Token or Sentence Embeddings
In the past few week, I've been messing around with SBERTs.
Is it possible to create embeddings using bloom to perform Semantic Search?
If you download the model and run it yourself yes, but it's not provided through the model widget API
Hey! I created an embedding model of BLOOM 1B3 here that may be of interest to you: https://huggingface.co/bigscience-catalogue-lm-data/sgpt-nli-bloom-1b3
If it is of interest, I can create a similar fine-tuned embedding model for this 176B model, but do note that embeddings would be very expensive to retrieve. Further storing them would require a lot of space if we don't add a linear layer to reduce their dim.
Else, you can ofc load the model in HF with AutoModel and produce embeddings, but they will not perform well without fine-tuning like is done for the model above.
Thank you for the feedback!
Versions:
-transformers: 4.20.1
-sentence-transformers: 2.2.2
I could not load the model using:
from sentence_transformers import SentenceTransformer
model = SentenceTransformer("bigscience-catalogue-lm-data/sgpt-nli-bloom-1b3")
,but it ended up working by creating the SentenceTransformer model using the word_embedding model.
from sentence_transformers import SentenceTransformer, models, evaluation
word_embedding_model = models.Transformer('bigscience-catalogue-lm-data/sgpt-nli-bloom-1b3', max_seq_length=256)
pooling_model = models.Pooling(word_embedding_model.get_word_embedding_dimension())
model2 = SentenceTransformer(modules=[word_embedding_model, pooling_model])
I was trying to fine-tune it like I did previously on sentence transformers and It did not work.
#load dataset
from datasets import load_dataset
dataset = load_dataset("assin")
from sentence_transformers import SentenceTransformer, InputExample, losses, models, evaluation
from torch.utils.data import DataLoader
train_examples = [InputExample(texts=[texts['premise'], texts['hypothesis']], label=texts['relatedness_score']/5) for texts in dataset['train']]
#Define your train dataset, the dataloader and the train loss
train_dataloader = DataLoader(train_examples, batch_size=32)
train_loss = losses.CosineSimilarityLoss(model)
#Tune the model
model2.fit(train_objectives=[(train_dataloader, train_loss)], epochs=1, warmup_steps=0.1*len(train_dataloader))
Do I need a specific version ? The first example should have loaded correctly the model, right?

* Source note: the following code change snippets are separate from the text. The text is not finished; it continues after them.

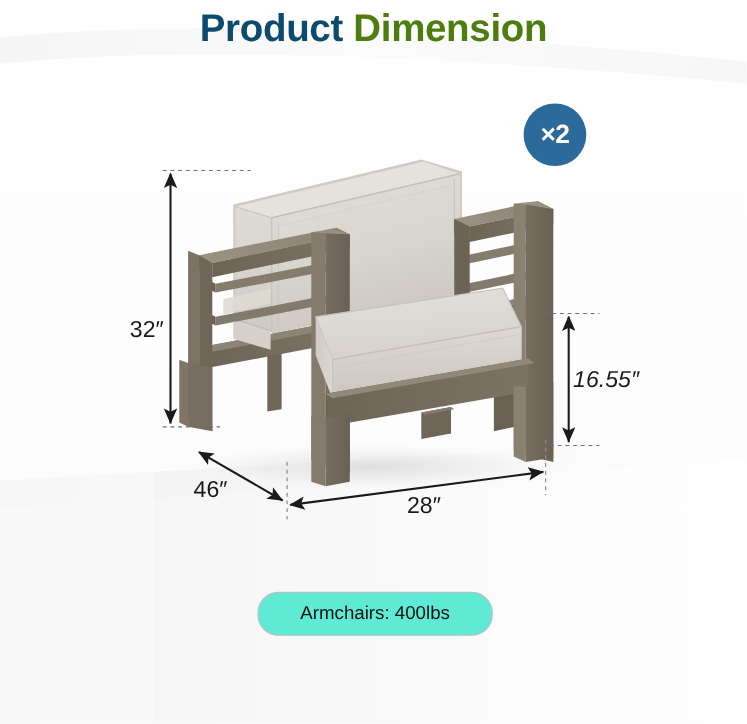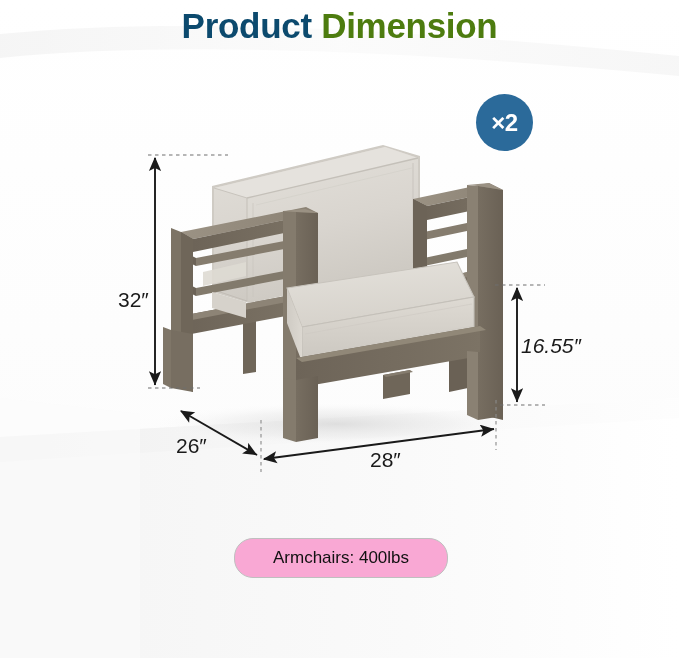"26″" div.dim-label { text: 26 -> 46 }
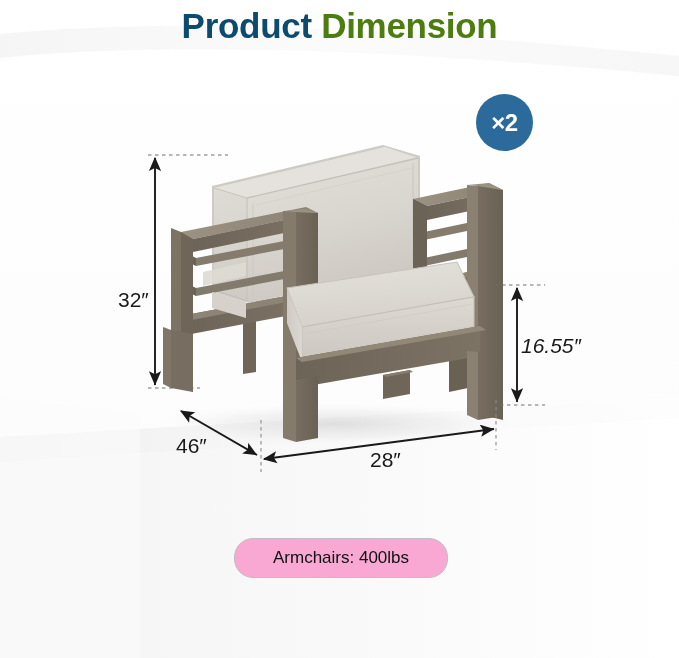"Armchairs: 400lbs" #pill { background: #f9a8d4 -> #5eead4 }
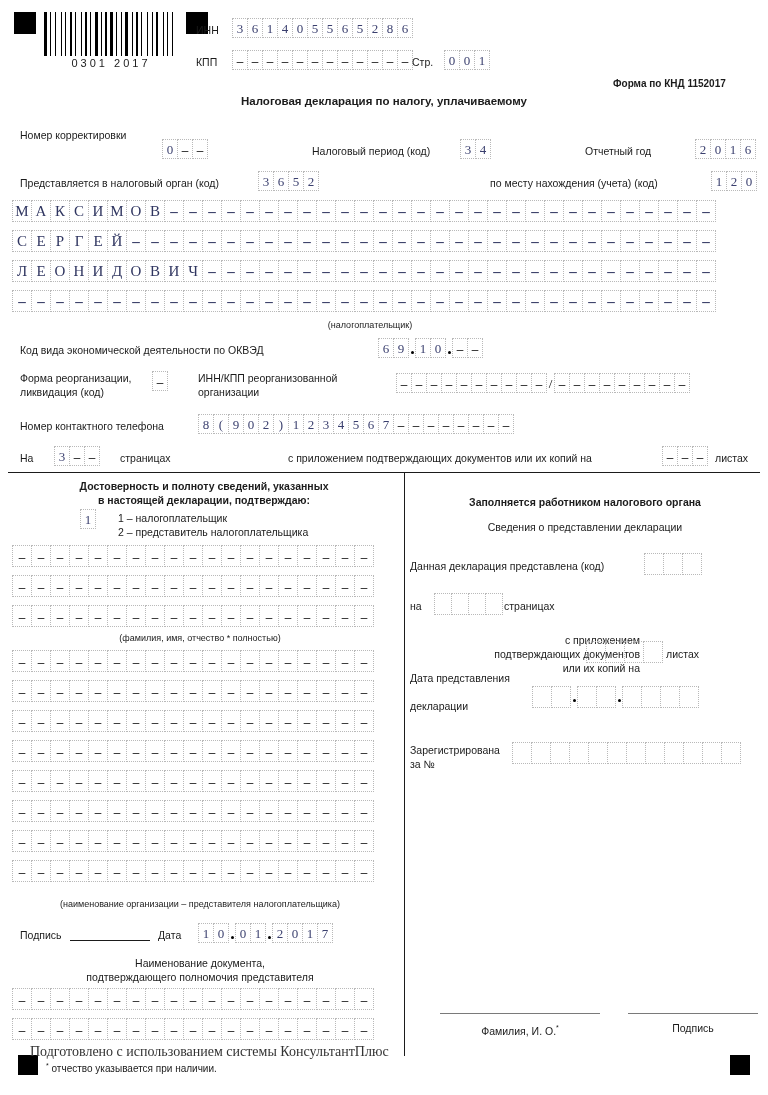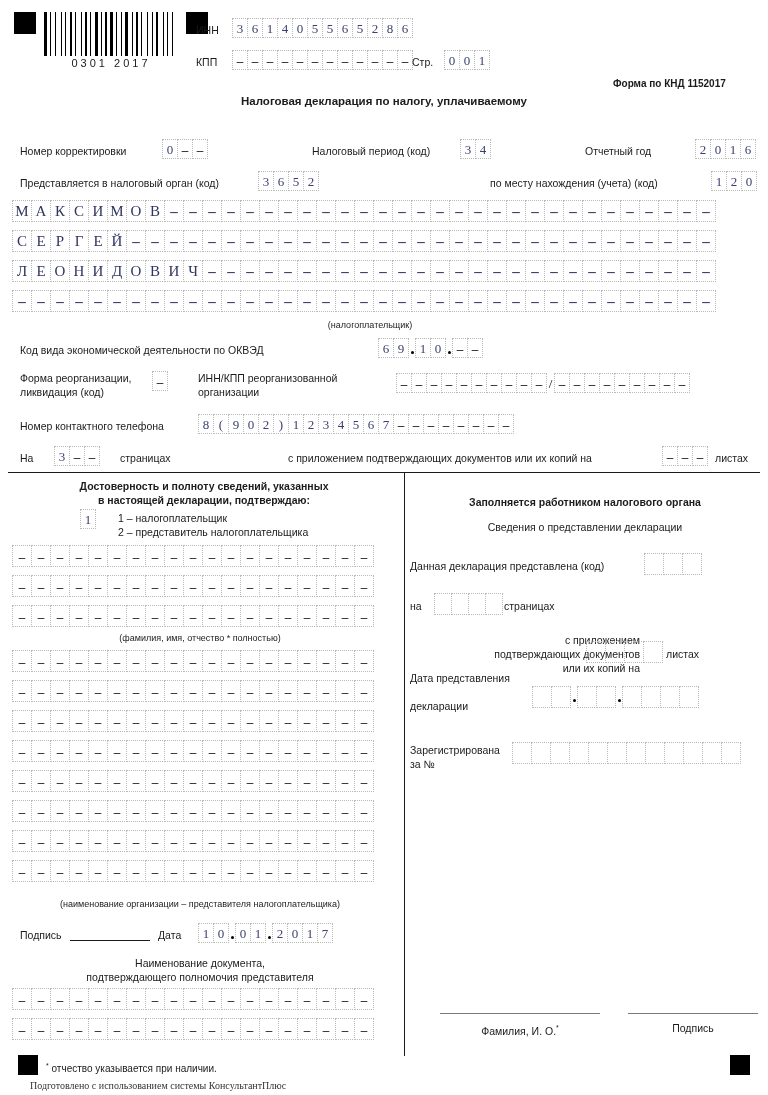"Номер корректировки" div.abs { top: 145px -> 129px }
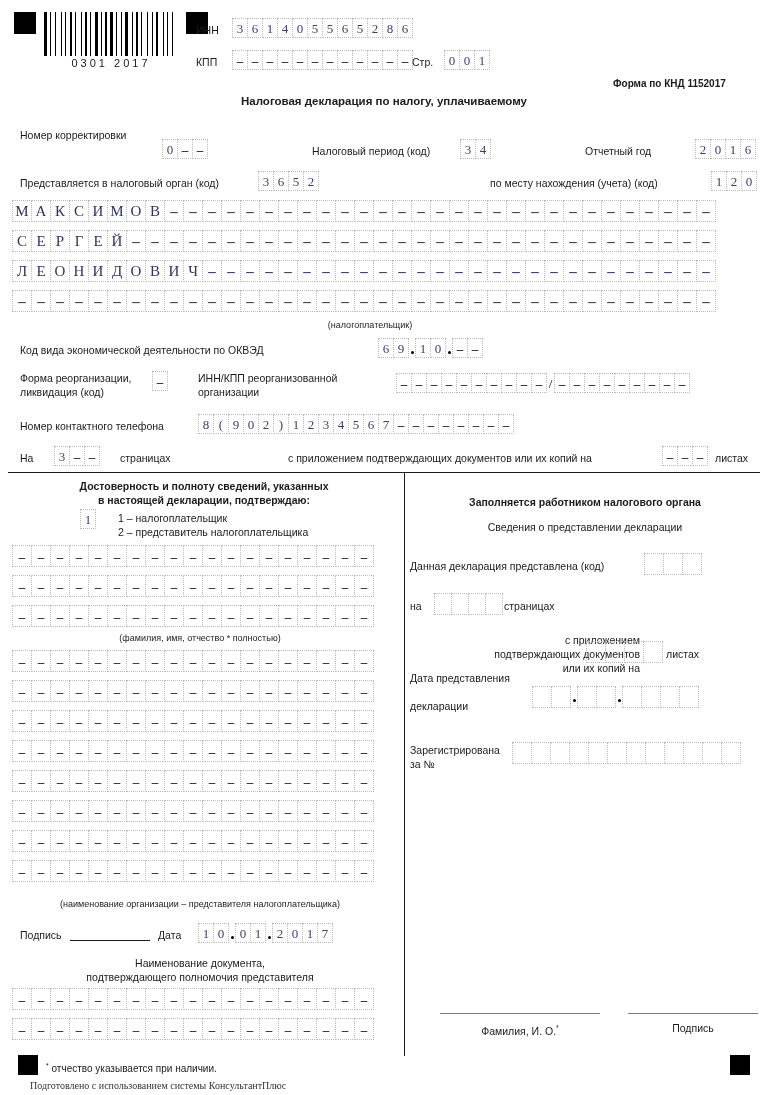"Подготовлено с использованием системы" div.abs { font-size: 10px -> 14px; top: 1080px -> 1044px }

Am I fine tuning it the wrong way with this type of model?
Thanks in advance
To load it you need to either use this branch of SentenceTransformers: https://github.com/UKPLab/sentence-transformers/pull/1613 or install sentence transformers from this repo: https://github.com/Muennighoff/sgpt/tree/main/biencoder/nli_msmarco
By loading it via one of the ways above, your problem will probably be solved. Note though that the model is already fine-tuned. If you want to fine-tune further, you probably also need to use one of the two repos above as the pooling of the model is not implemented in sentence transformers. If you have a lot of data for your use-case it might make more sense to just fine-tune from scratch again.
Hope this helps 🤗
Thanks, I believe it works. I just need to have a GPU available to train and complete the fine-tuning.
I just have one other question.
On SBERT models, we can perform "Domain Adaptation" of the BERT model, before creating a SBERT one.
It would allow our model to be more familiarized with our specific context.
On my side, I only have access to raw texts.
I was wondering if I could perform something similar to this model, with relatively scarce computational resources.
Also, in order to fine-tune such a model, what GPU size do I need?
If you don't have aligned texts i.e. just raw, you probably want to do fine-tune the BERT model not the SentenceTransformer? If you're texts are aligned then for the model above you can probably fine-tune it with 1x A100 40GB or even 1xV100 36GB. If you have more, training will be faster via data parallelism. I'd recommend using GradCache to get a larger batch size as implemented in this repo: https://github.com/Muennighoff/sgpt/tree/main/biencoder/nli_msmarco
Yes, it would be the BERT in that case.
Thanks!
Sure, if you want to fine-tune BERT you can do that easily in sentence-transformers with mean pooling. For fine-tuning bloom / other auto-regressive models for embeddings, it may be better to use the repo I sent above with weighted mean pooling (https://github.com/Muennighoff/sgpt/tree/main/biencoder/nli_msmarco).
Closing this issue, feel free to reopen if you still have questions 👻